(Structured diff data)
= = =

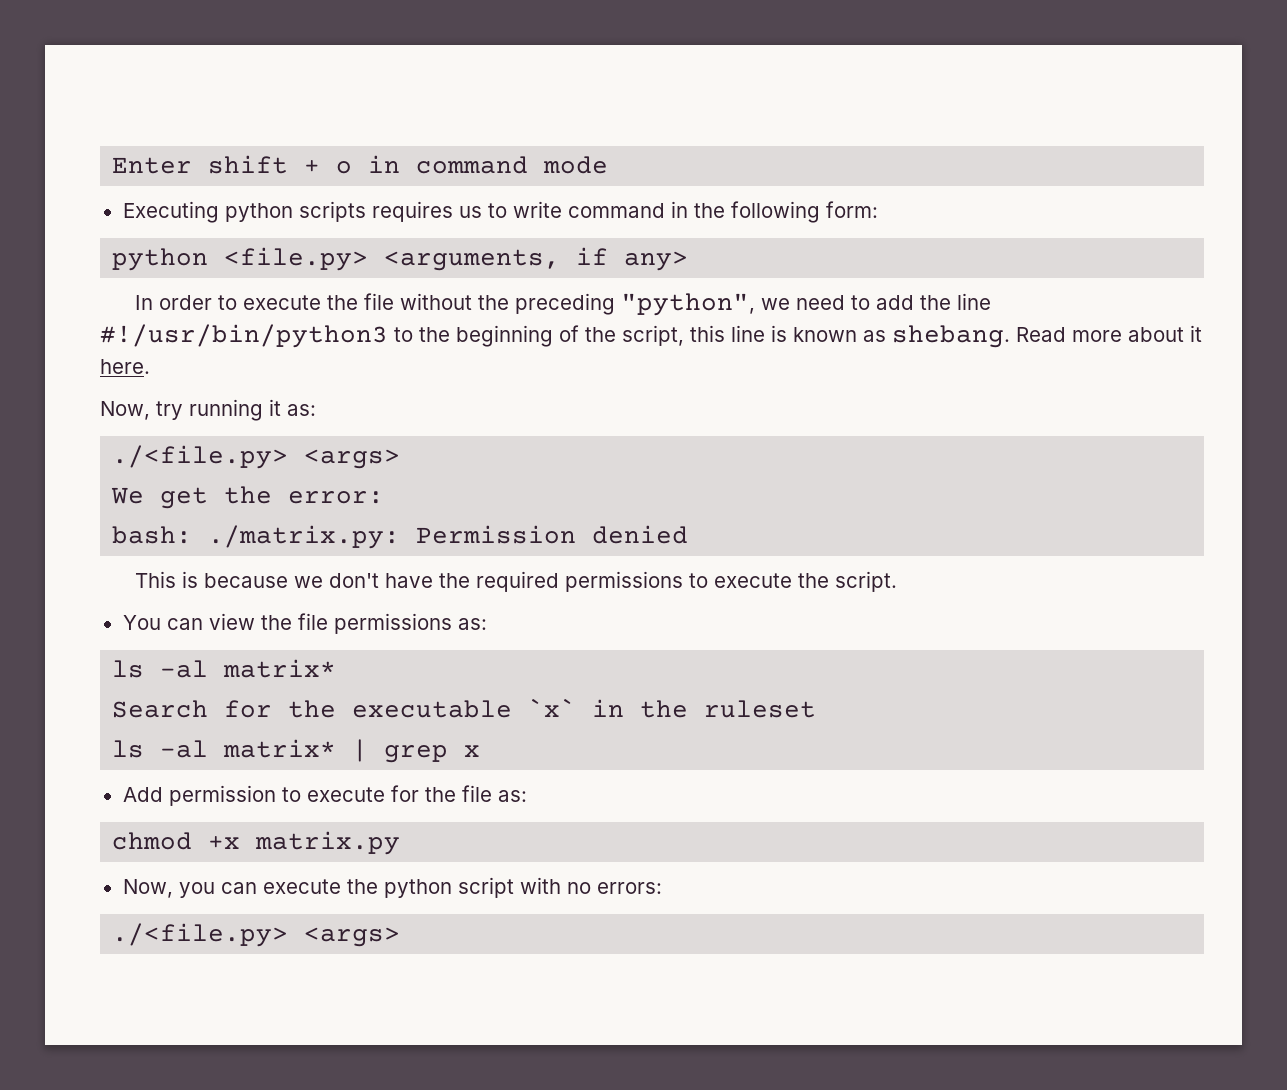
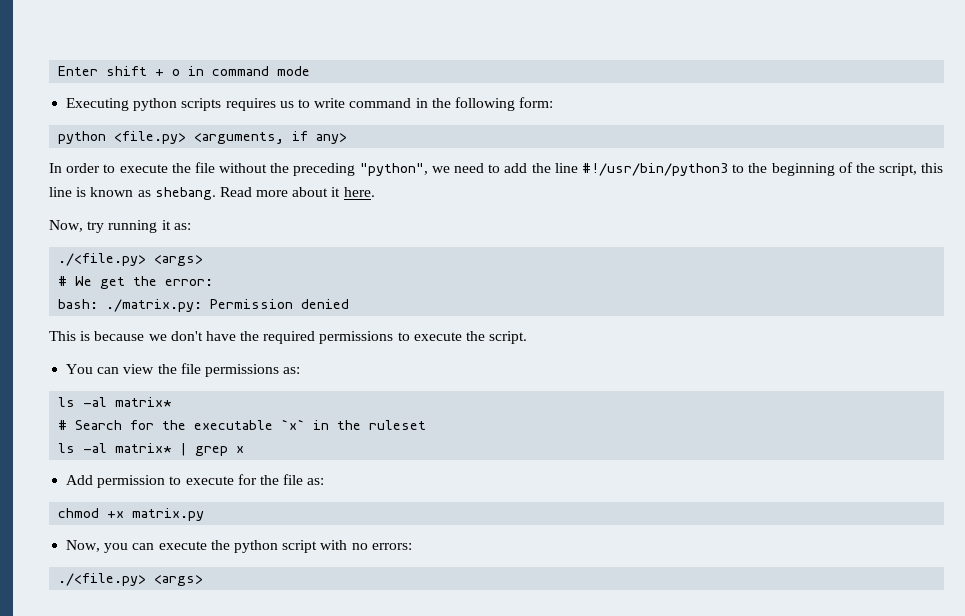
(401, 459) none -> [58,276,68,286] #
(337, 668) none -> [58,420,68,430] #

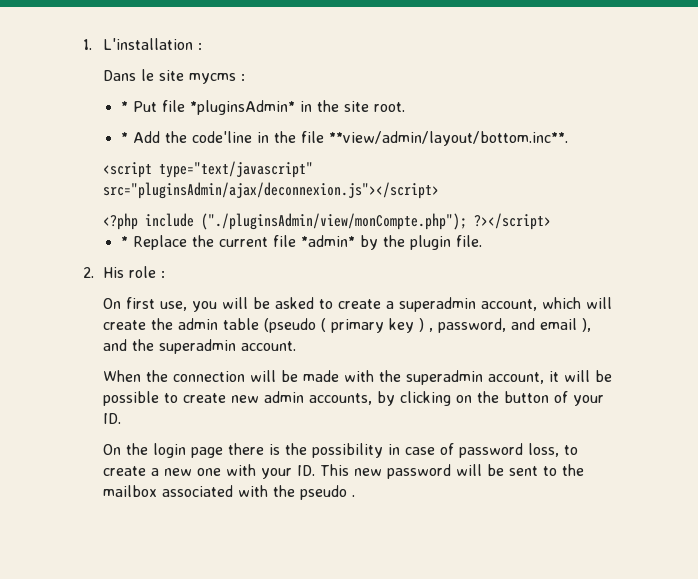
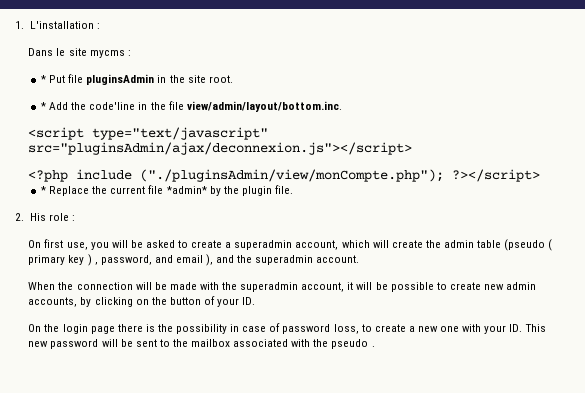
[189,100,295,115] *pluginsAdmin* -> [86,74,155,85] pluginsAdmin
[328,131,568,146] **view/admin/layout/bottom.inc**. -> [186,101,342,112] view/admin/layout/bottom.inc.

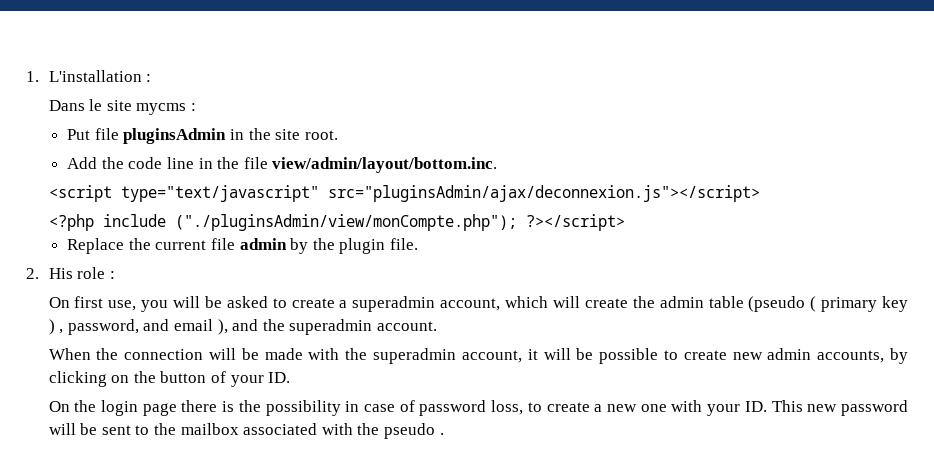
[40,75,46,83] * -> (196, 107) none
[40,102,46,110] * -> (338, 135) none
[89,102,136,110] code'line -> [128,157,195,169] code line
[40,186,46,194] * -> (625, 222) none
[166,186,207,194] *admin* -> [239,238,287,250] admin

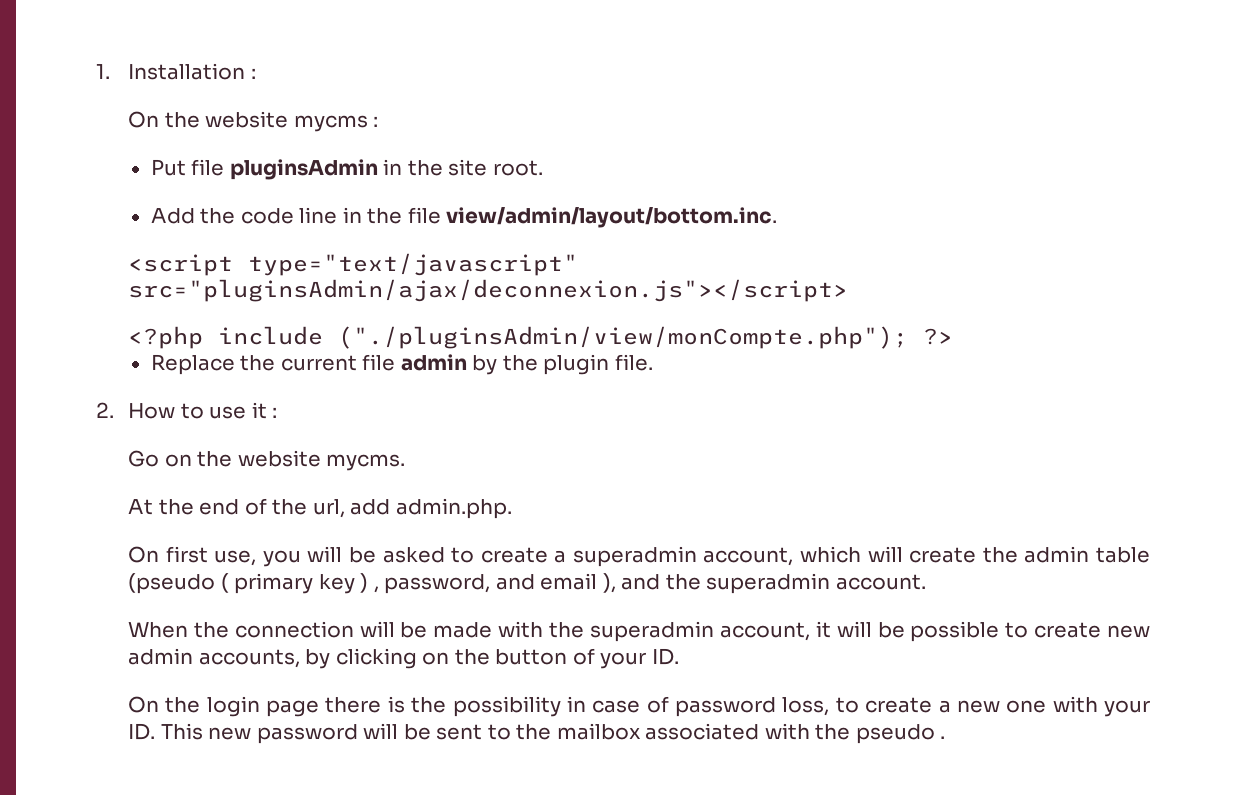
[48,70,152,82] [48,99,132,111] L'installation : // Dans le site -> [127,63,256,80] [127,111,289,128] Installation : // On the website
[525,214,625,231] ?></script> -> [922,328,953,345] ?>
[48,267,115,279] His role : -> [127,402,278,419] [127,450,406,471] [127,498,512,519] How to use it : // Go on the website mycms. // At the end of the url, add admin.php.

= = =

▸ **What is being asked**:
Every line of the data should be transcribed exactly. Omit the images.

▸ **Response area**:
(401, 459) none -> [58,276,68,286] #
(337, 668) none -> [58,420,68,430] #

[189,100,295,115] *pluginsAdmin* -> [86,74,155,85] pluginsAdmin
[328,131,568,146] **view/admin/layout/bottom.inc**. -> [186,101,342,112] view/admin/layout/bottom.inc.

[40,75,46,83] * -> (196, 107) none
[40,102,46,110] * -> (338, 135) none
[89,102,136,110] code'line -> [128,157,195,169] code line
[40,186,46,194] * -> (625, 222) none
[166,186,207,194] *admin* -> [239,238,287,250] admin

[48,70,152,82] [48,99,132,111] L'installation : // Dans le site -> [127,63,256,80] [127,111,289,128] Installation : // On the website
[525,214,625,231] ?></script> -> [922,328,953,345] ?>
[48,267,115,279] His role : -> [127,402,278,419] [127,450,406,471] [127,498,512,519] How to use it : // Go on the website mycms. // At the end of the url, add admin.php.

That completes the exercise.